- [Assignment]:
Return a copy of each line in the listing that includes the word "onely".

[Start of section]

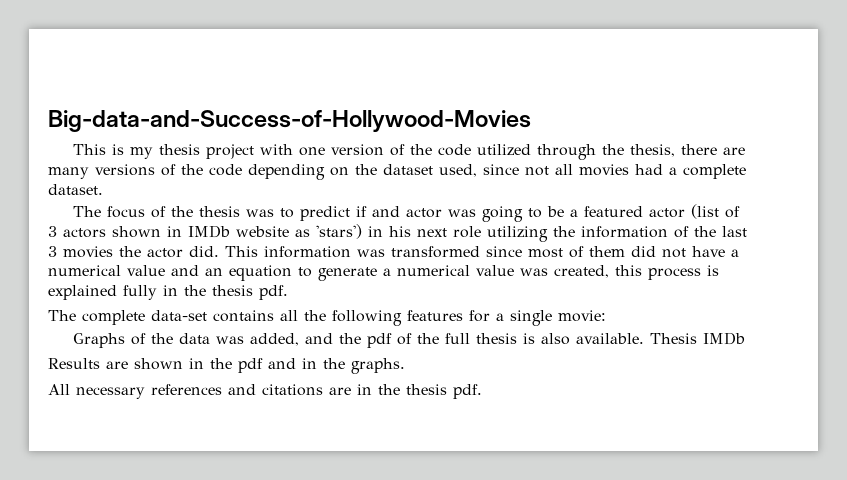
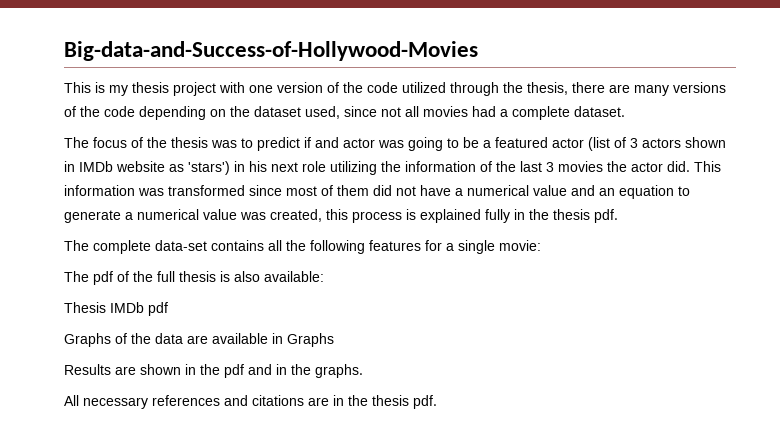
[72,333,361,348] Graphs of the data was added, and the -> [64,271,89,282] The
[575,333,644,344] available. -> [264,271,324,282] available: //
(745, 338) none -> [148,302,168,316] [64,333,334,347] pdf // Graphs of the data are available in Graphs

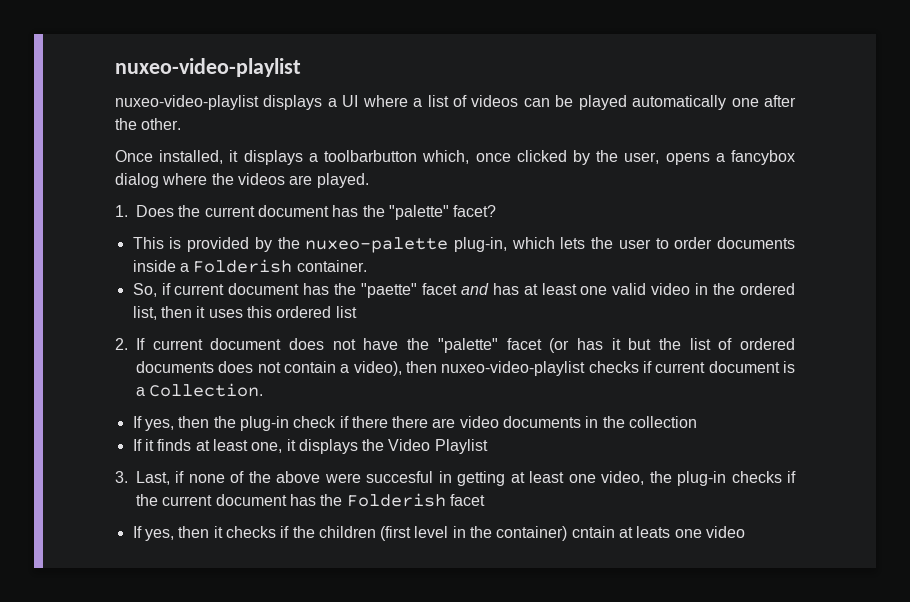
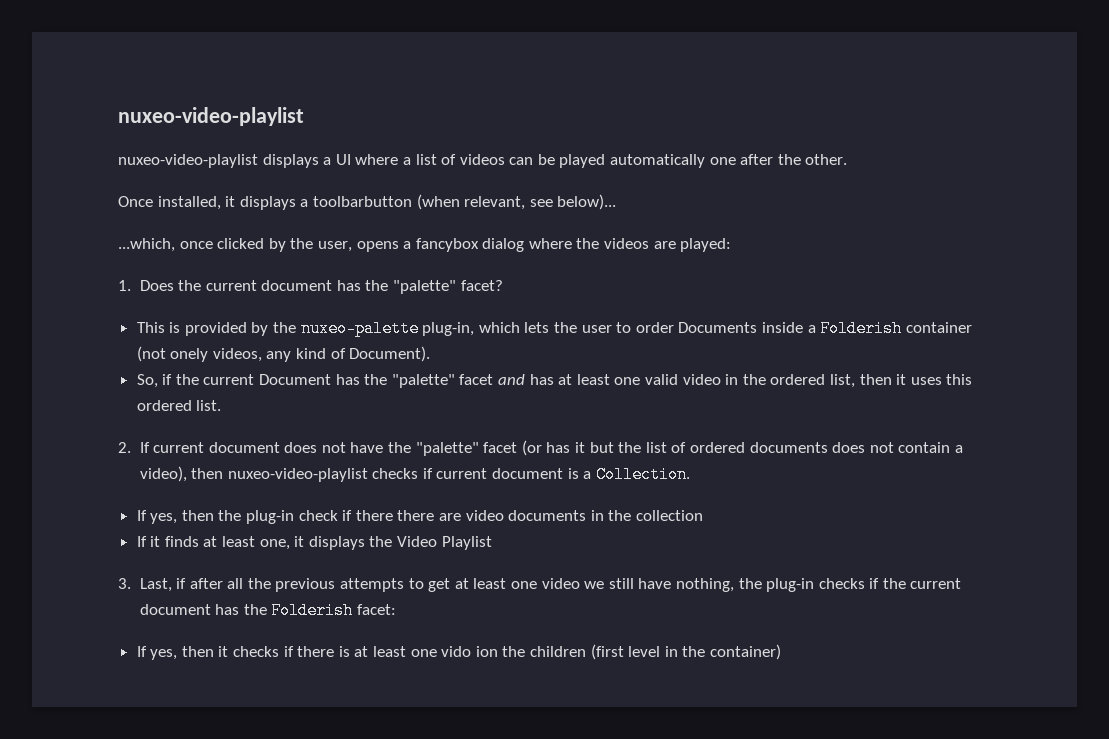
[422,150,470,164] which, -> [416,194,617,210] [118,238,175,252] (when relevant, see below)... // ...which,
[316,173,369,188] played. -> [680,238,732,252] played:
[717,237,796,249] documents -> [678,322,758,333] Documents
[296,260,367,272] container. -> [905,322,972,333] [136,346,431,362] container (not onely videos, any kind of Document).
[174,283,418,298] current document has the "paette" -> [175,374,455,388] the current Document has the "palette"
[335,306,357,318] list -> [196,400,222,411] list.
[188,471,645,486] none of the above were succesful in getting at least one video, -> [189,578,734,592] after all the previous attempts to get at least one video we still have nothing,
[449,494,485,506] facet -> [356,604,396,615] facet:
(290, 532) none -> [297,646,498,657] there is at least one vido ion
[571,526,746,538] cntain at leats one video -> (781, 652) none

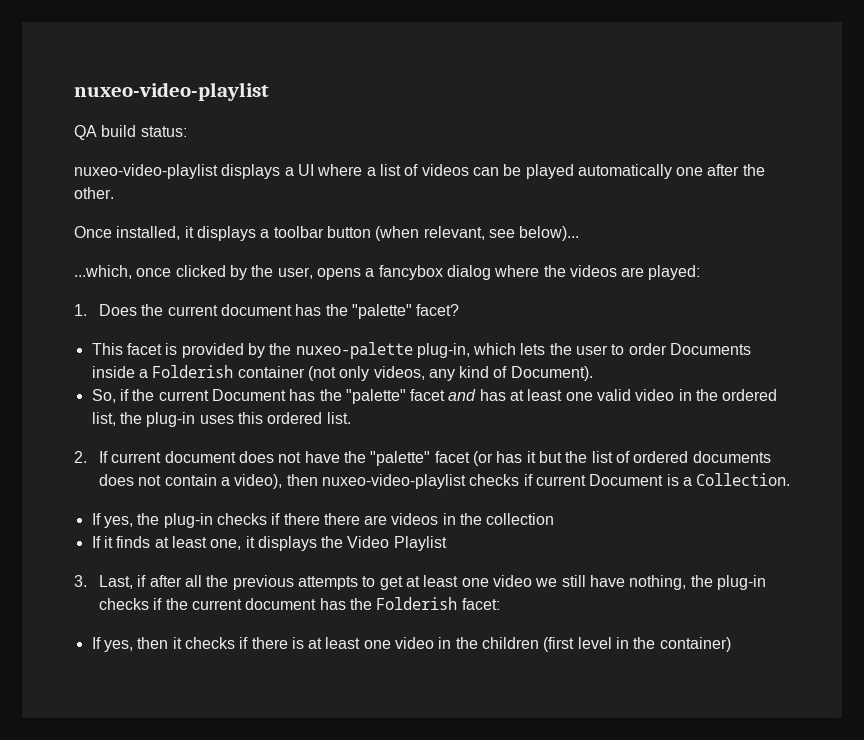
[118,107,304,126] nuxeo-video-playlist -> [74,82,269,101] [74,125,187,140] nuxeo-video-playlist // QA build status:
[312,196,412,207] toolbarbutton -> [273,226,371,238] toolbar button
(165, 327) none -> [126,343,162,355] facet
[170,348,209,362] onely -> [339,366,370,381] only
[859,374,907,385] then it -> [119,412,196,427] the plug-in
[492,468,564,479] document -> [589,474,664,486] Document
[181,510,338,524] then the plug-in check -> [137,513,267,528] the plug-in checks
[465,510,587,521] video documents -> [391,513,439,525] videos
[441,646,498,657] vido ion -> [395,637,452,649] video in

[End of section]
[Start of section]

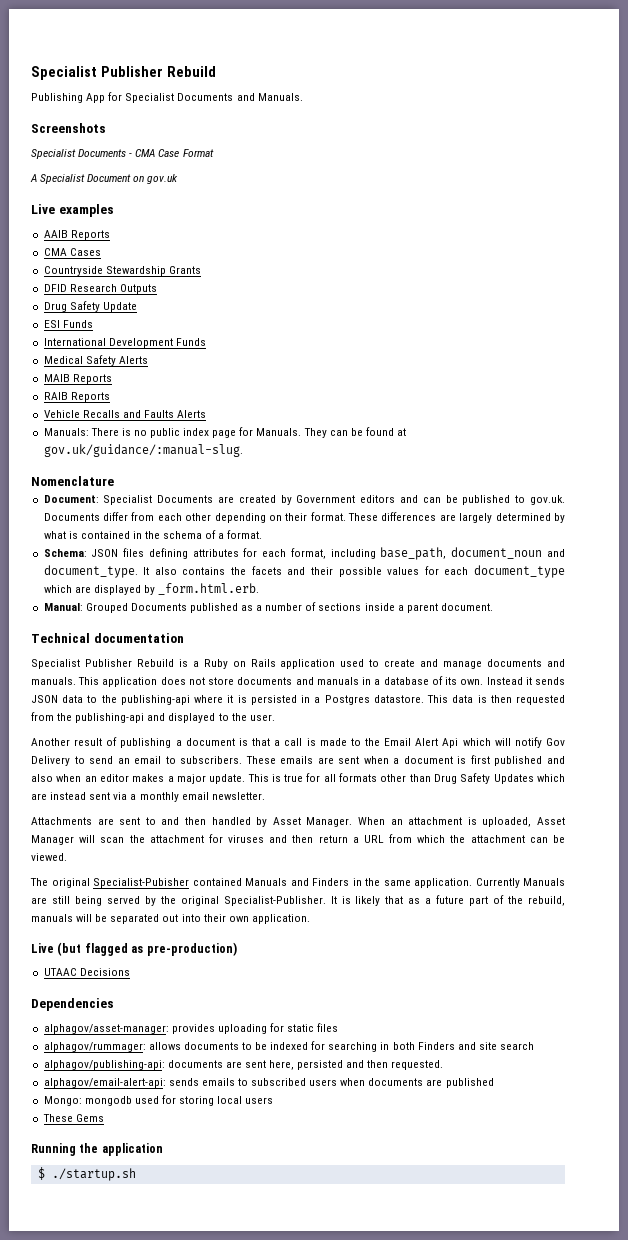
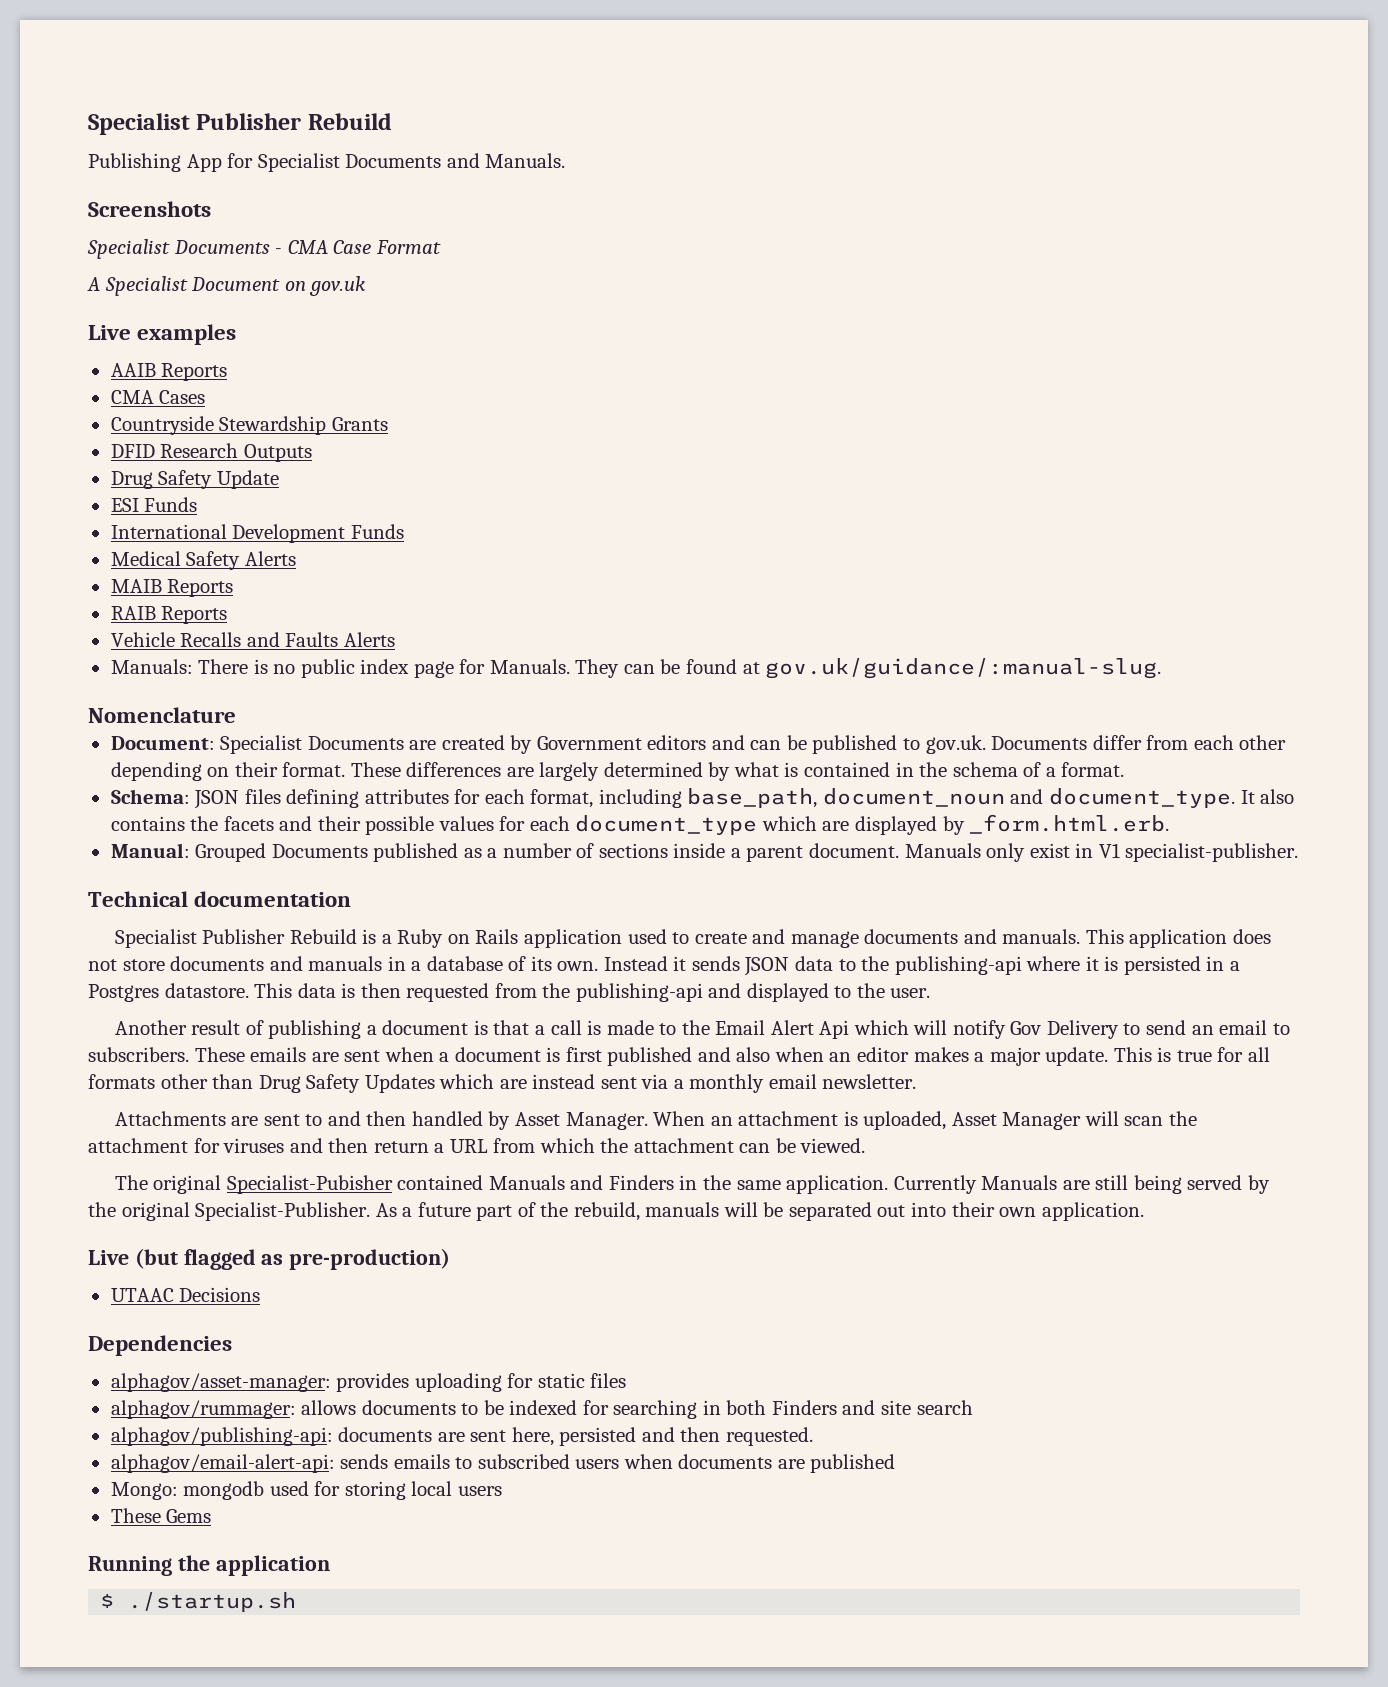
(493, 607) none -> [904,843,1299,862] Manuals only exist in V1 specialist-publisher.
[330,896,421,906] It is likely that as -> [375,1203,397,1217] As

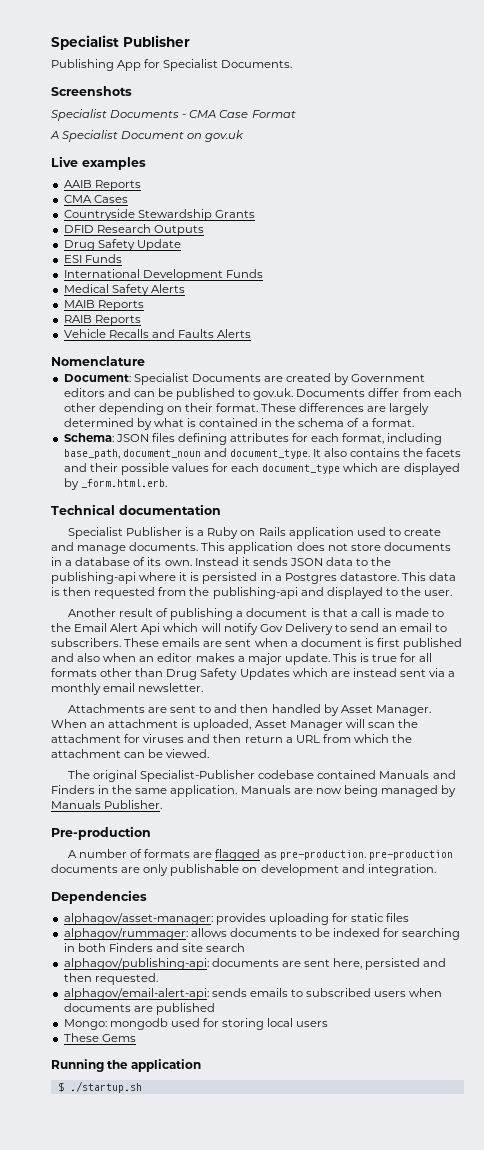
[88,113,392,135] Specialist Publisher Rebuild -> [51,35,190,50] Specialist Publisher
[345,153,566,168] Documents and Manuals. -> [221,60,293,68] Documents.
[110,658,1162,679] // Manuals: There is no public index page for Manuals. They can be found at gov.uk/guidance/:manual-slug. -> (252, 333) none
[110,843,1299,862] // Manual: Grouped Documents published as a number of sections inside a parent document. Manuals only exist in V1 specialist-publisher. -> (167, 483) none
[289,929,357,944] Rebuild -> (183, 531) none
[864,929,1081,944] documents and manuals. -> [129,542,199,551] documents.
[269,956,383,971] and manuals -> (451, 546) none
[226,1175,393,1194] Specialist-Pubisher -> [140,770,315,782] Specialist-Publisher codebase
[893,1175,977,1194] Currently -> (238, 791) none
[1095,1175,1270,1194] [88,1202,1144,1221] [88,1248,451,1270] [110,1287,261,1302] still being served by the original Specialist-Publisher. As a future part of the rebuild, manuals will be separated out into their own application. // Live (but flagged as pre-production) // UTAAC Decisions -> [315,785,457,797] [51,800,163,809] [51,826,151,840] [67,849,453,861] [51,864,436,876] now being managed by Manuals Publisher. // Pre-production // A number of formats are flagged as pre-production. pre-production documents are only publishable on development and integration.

[End of section]

- [Exercise result]:
[296,260,367,272] container. -> [905,322,972,333] [136,346,431,362] container (not onely videos, any kind of Document).
[170,348,209,362] onely -> [339,366,370,381] only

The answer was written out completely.